*EXERCISE AIM*: Gather the lines from the material that contain "background".

*GIVEN RECORDS*:

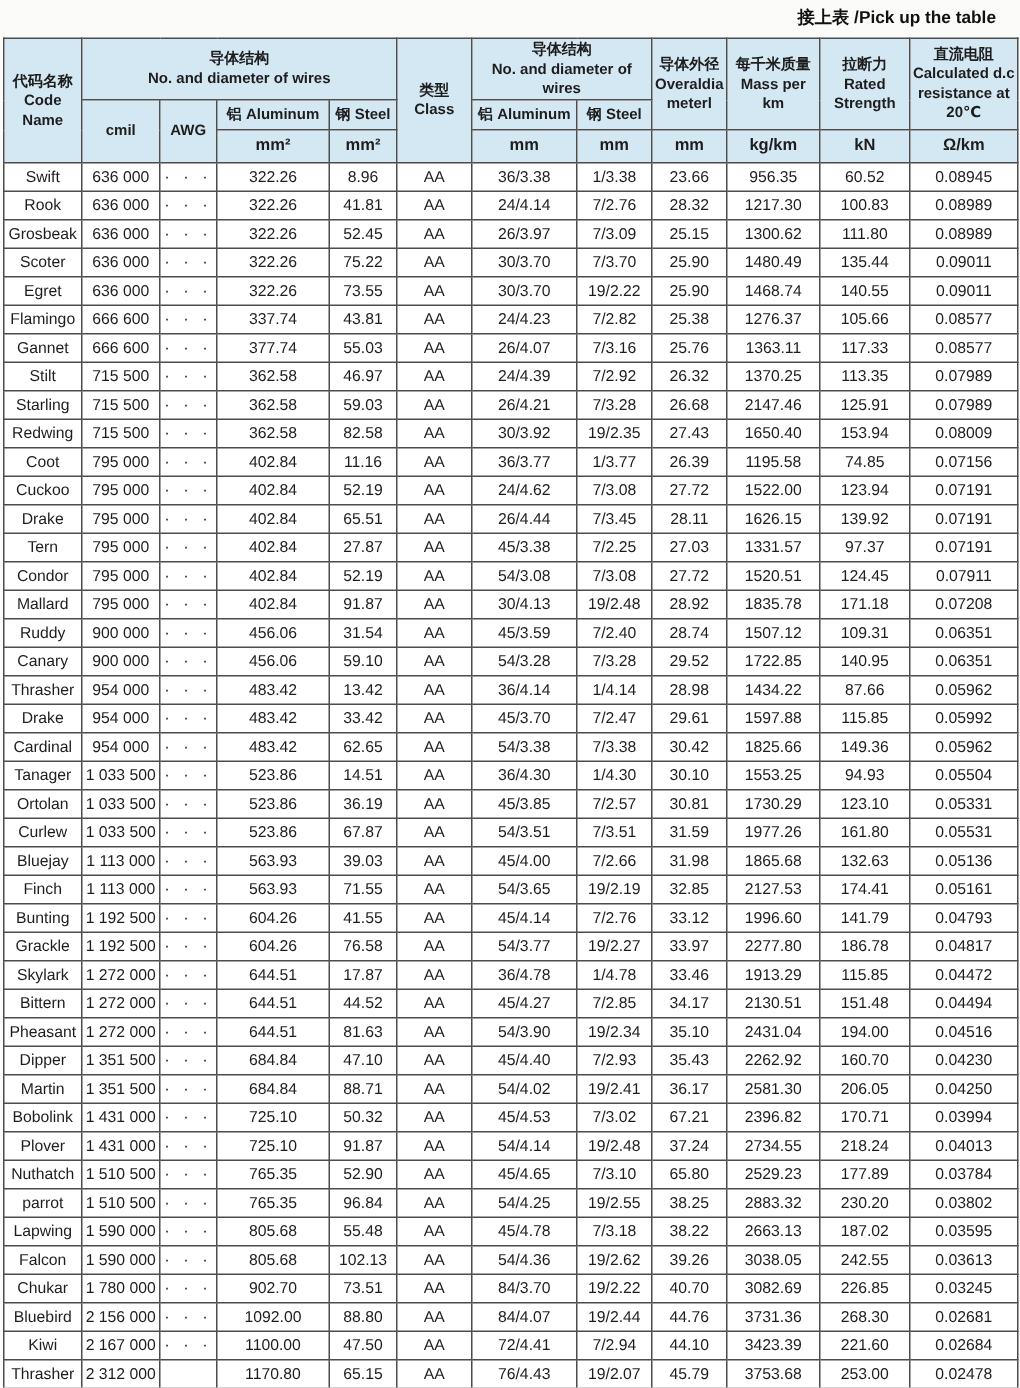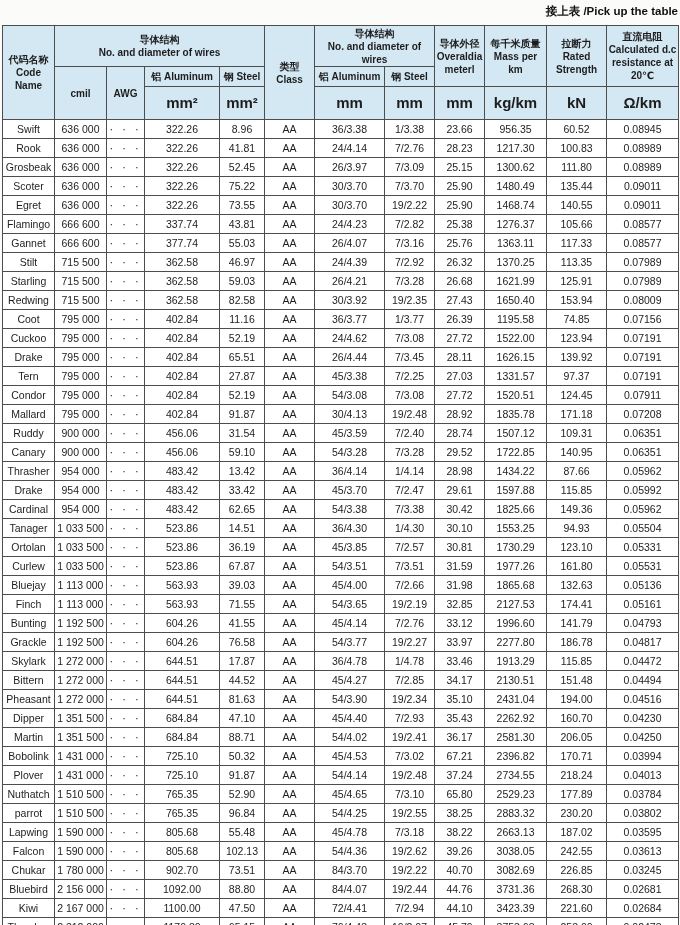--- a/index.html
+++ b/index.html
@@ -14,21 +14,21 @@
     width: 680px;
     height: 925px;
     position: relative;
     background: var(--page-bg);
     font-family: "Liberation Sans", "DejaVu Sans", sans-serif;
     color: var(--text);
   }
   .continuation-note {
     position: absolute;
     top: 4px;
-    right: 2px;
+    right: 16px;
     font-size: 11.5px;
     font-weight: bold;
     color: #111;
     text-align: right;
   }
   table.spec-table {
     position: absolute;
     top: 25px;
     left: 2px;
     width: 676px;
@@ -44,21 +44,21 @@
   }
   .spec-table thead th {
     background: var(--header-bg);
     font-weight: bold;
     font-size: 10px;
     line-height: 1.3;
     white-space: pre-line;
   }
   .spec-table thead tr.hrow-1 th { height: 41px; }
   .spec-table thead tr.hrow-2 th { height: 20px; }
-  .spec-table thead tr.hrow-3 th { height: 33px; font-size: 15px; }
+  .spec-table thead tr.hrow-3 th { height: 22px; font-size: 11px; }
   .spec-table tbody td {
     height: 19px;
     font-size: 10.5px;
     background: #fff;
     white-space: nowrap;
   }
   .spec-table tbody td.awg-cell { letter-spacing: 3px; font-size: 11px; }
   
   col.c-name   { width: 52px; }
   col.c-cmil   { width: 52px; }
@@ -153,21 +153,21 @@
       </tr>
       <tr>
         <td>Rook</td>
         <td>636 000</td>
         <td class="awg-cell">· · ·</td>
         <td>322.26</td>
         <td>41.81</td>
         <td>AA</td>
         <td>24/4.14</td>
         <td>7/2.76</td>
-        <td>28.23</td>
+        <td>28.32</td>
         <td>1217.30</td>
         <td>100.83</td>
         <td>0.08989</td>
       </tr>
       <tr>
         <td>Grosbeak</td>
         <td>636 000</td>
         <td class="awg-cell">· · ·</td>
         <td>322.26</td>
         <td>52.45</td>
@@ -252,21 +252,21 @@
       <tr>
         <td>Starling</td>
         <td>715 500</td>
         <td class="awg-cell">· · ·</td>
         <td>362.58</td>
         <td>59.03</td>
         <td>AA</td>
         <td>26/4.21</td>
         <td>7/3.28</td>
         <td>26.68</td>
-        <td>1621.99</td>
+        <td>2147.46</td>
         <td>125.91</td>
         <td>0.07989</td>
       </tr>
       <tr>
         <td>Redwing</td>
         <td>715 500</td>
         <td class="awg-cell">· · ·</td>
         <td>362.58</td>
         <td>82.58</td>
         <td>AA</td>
---
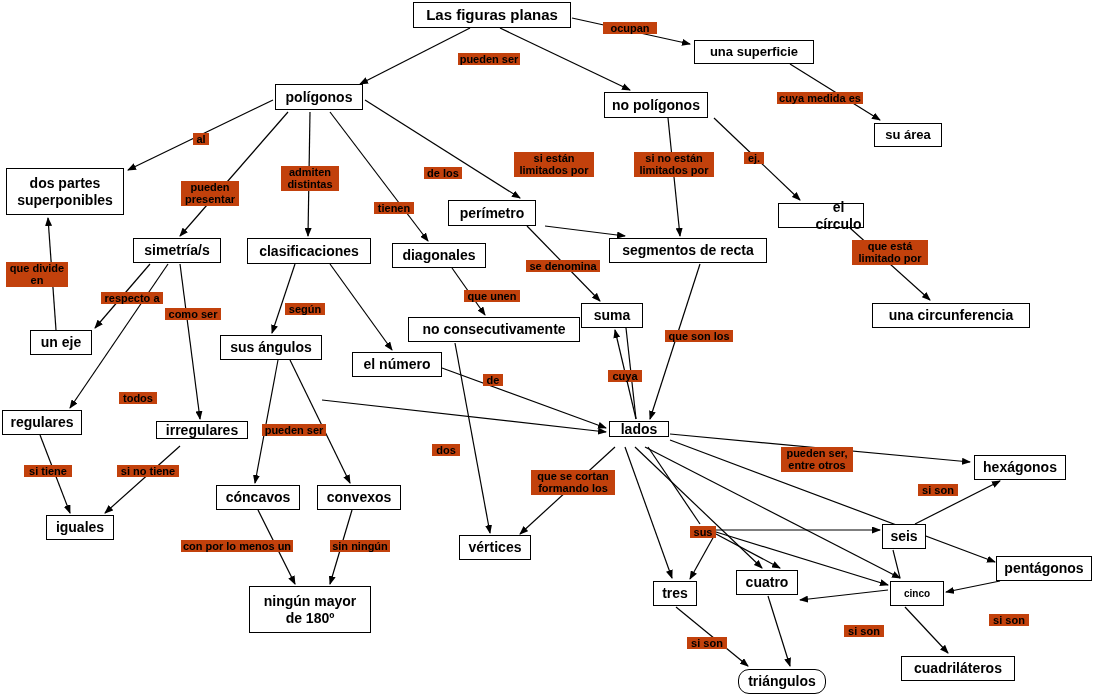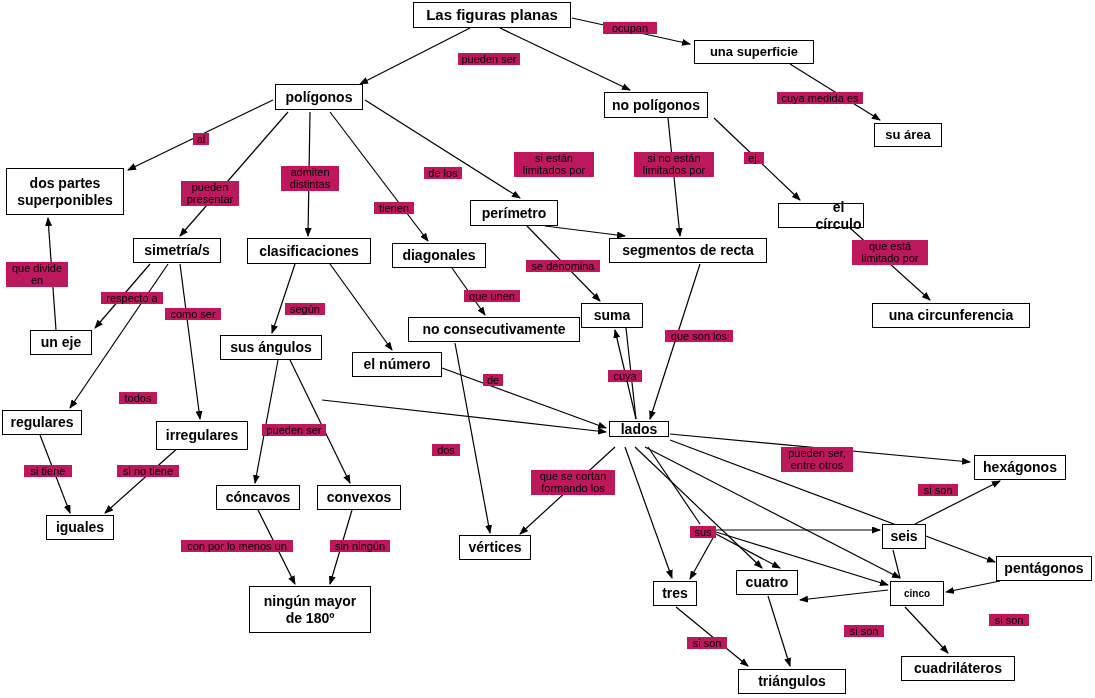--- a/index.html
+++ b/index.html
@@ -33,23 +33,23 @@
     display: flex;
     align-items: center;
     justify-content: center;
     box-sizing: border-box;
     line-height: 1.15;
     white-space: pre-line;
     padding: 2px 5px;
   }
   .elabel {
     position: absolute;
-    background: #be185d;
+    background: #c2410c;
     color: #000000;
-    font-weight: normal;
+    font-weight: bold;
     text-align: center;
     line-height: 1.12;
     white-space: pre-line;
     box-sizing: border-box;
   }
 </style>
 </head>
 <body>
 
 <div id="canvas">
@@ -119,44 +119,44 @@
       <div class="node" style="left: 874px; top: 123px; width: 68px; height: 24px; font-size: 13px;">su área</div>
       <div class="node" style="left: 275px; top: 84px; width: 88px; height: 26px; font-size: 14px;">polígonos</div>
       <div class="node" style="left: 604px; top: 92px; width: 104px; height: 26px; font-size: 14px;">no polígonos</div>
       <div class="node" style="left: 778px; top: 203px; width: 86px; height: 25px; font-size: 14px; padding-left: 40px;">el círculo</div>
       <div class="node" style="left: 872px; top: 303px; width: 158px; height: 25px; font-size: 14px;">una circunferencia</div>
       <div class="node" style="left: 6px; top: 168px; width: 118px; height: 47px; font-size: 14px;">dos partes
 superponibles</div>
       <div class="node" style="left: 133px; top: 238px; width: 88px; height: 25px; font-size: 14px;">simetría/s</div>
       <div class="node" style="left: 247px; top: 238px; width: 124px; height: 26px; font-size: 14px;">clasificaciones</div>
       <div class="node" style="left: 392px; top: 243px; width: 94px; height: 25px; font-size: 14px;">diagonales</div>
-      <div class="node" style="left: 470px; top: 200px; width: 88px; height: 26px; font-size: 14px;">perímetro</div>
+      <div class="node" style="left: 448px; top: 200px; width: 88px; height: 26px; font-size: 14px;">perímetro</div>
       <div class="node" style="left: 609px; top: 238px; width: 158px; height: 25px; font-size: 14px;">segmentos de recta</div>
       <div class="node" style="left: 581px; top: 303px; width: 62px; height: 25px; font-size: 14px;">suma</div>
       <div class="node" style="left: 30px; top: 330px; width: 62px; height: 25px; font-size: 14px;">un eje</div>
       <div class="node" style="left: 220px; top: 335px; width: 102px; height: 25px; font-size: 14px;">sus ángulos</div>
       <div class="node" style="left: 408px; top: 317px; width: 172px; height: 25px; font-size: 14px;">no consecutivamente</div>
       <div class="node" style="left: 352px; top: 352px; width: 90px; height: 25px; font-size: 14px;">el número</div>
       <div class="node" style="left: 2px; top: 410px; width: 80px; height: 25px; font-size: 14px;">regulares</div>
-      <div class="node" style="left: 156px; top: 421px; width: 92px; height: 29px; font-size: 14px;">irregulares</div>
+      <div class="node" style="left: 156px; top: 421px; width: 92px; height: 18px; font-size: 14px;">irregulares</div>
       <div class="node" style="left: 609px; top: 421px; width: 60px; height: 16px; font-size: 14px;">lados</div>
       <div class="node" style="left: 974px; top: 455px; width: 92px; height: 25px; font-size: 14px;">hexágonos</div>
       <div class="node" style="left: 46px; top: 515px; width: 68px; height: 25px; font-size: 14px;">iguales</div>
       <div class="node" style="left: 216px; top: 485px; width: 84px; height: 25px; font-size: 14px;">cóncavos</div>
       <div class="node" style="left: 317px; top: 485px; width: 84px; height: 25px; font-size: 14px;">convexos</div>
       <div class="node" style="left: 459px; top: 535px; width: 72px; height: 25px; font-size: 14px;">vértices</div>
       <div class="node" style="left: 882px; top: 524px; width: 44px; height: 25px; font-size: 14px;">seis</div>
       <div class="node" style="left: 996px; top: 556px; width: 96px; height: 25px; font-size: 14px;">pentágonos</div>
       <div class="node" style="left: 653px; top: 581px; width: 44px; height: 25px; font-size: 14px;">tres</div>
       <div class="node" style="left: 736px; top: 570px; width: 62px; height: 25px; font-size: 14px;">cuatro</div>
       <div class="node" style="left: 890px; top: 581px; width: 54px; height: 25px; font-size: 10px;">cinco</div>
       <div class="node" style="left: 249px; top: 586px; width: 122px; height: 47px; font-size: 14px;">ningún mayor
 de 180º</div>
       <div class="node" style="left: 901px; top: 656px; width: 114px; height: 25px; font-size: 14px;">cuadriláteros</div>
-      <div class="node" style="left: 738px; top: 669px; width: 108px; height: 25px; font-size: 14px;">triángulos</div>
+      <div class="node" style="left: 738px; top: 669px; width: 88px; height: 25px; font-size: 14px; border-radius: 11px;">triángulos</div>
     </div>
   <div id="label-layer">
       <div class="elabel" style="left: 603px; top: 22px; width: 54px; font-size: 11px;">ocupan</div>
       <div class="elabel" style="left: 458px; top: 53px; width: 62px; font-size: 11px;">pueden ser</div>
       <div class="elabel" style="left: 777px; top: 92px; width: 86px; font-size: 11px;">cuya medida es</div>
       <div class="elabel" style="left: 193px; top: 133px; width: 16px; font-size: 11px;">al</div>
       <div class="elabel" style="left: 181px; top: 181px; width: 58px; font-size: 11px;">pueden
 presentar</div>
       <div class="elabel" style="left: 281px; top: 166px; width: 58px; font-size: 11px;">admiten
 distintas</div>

*OUTPUT OF THE TASK*:
     background: var(--page-bg);
     background: var(--header-bg);
     background: #fff;
-    background: #be185d;
+    background: #c2410c;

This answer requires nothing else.